The nest of fledglings had been stirring, awakening as their vampyre and Neferet had been speaking, and now Aurox could see faces, wide-eyed with fear, staring from Neferet to him.

He longed to crush those staring faces under his hooves.

A rattling cough came from the nest.

Neferet sneered. “How many of you are there?”

“After the depot when Zoey and her assholes fought us, ten are left besides me.” He glanced at Kurtis. “And him.”

“He isn’t dead. Yet,” Neferet said. “So there are eleven fledglings and one vampyre. How many of your fledglings have begun coughing?”

Dallas shrugged. “Two, maybe three.”

“There are too many of them. They need to be around vampyres or they will die. Again,” she added with a cruel smile.

From the fledgling nest more fear washed over Aurox.

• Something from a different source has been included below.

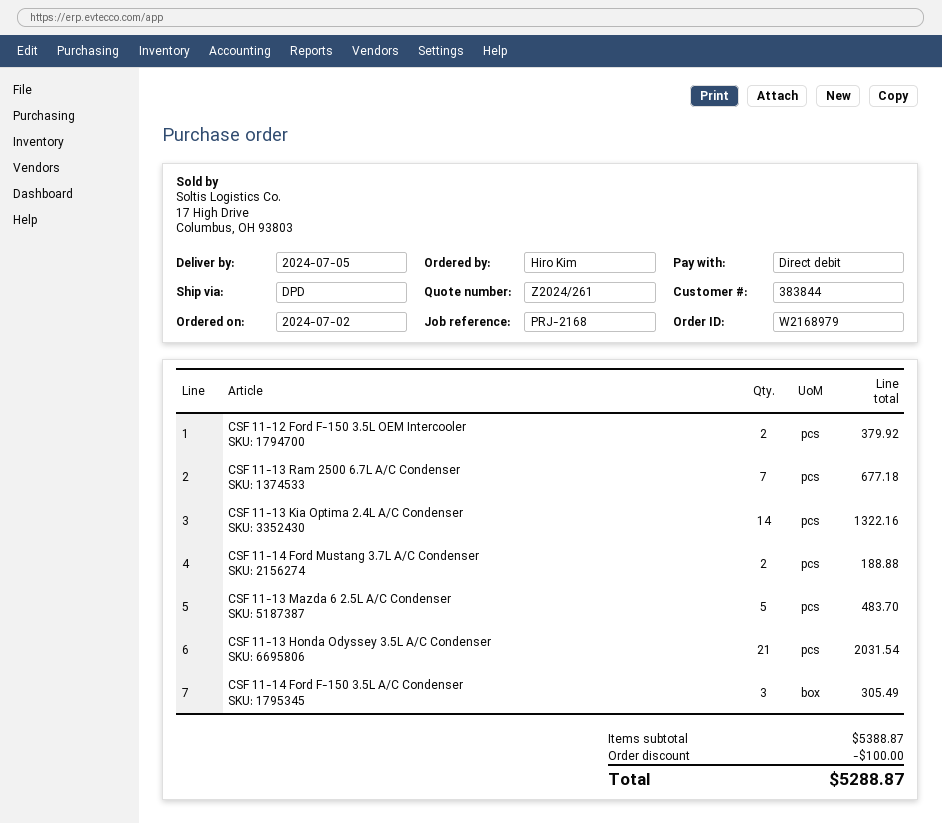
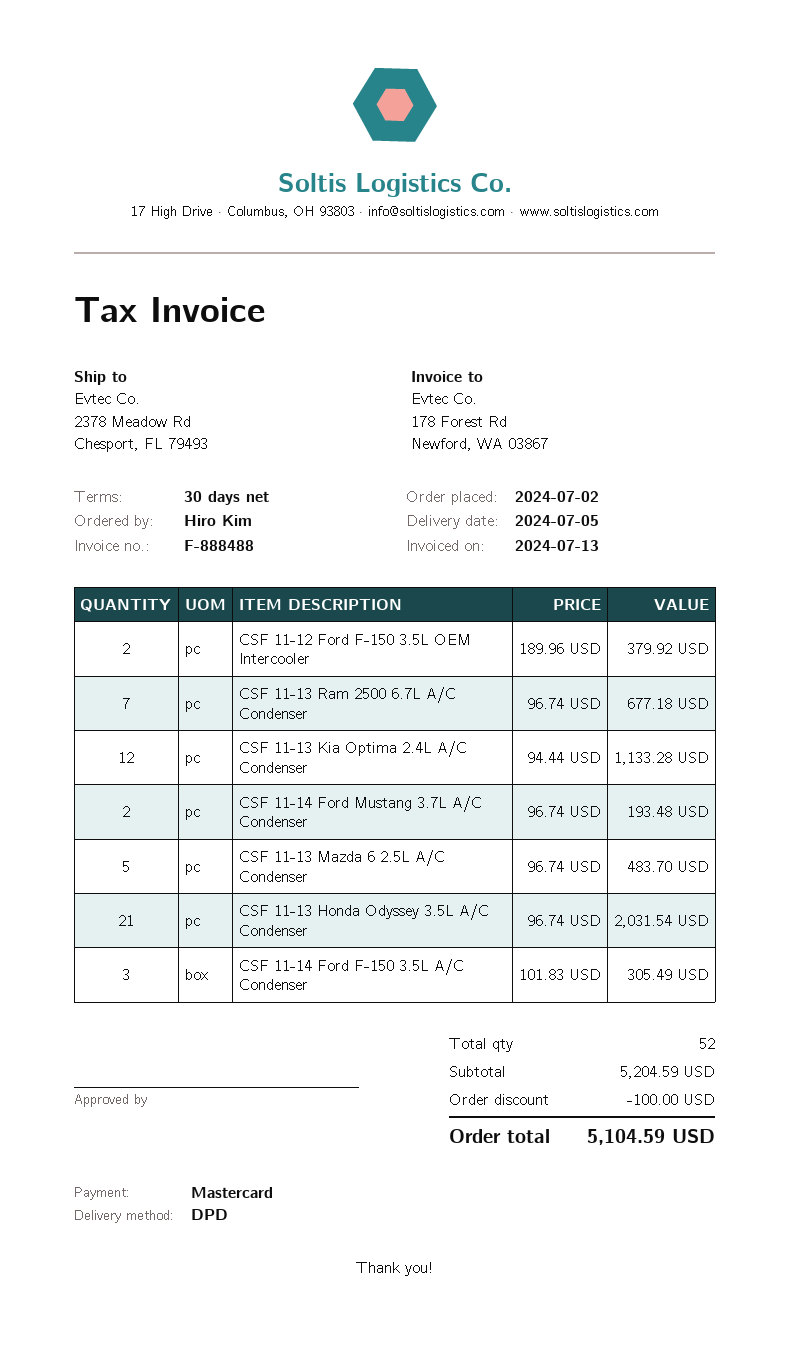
payment method: direct debit -> Mastercard
CSF 11-13 Kia Optima 2.4L A/C Condenser: 14 for 1322.16 -> 12 for 1133.28
CSF 11-14 Ford Mustang 3.7L A/C Condenser: 2 for 188.88 -> 2 for 193.48
subtotal: 5388.87 -> 5204.59
total: 5288.87 -> 5104.59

He ground his teeth together, fighting the urge to feed from it.

“Will you come around us then? Like you used to?”

“No. I’ve had a change in plans. It’s time you joined me. All of you joined me.”

“You mean at the House of Night? That’s impossible. We’re not what we used to be and we don’t want to—”

“What you
want
is of no consequence to me unless you obey me. And if you do not obey me you will die.”

The vampyre seemed to stand straighter. His anger burned brighter, as did the single electric bulb. “I won’t die. I’ve already Changed. Some of them might,” he gestured to the fledglings that crouched all around his feet, “but I say that’s survival of the fittest.”

“You’re not as smart as I remembered, Dallas. Let me speak plainly and simply then so even you can understand: if you and your fledglings do not obey me
you
will be the first to die. My creature will kill you. Now. Or whenever I command him to. Make your choice.”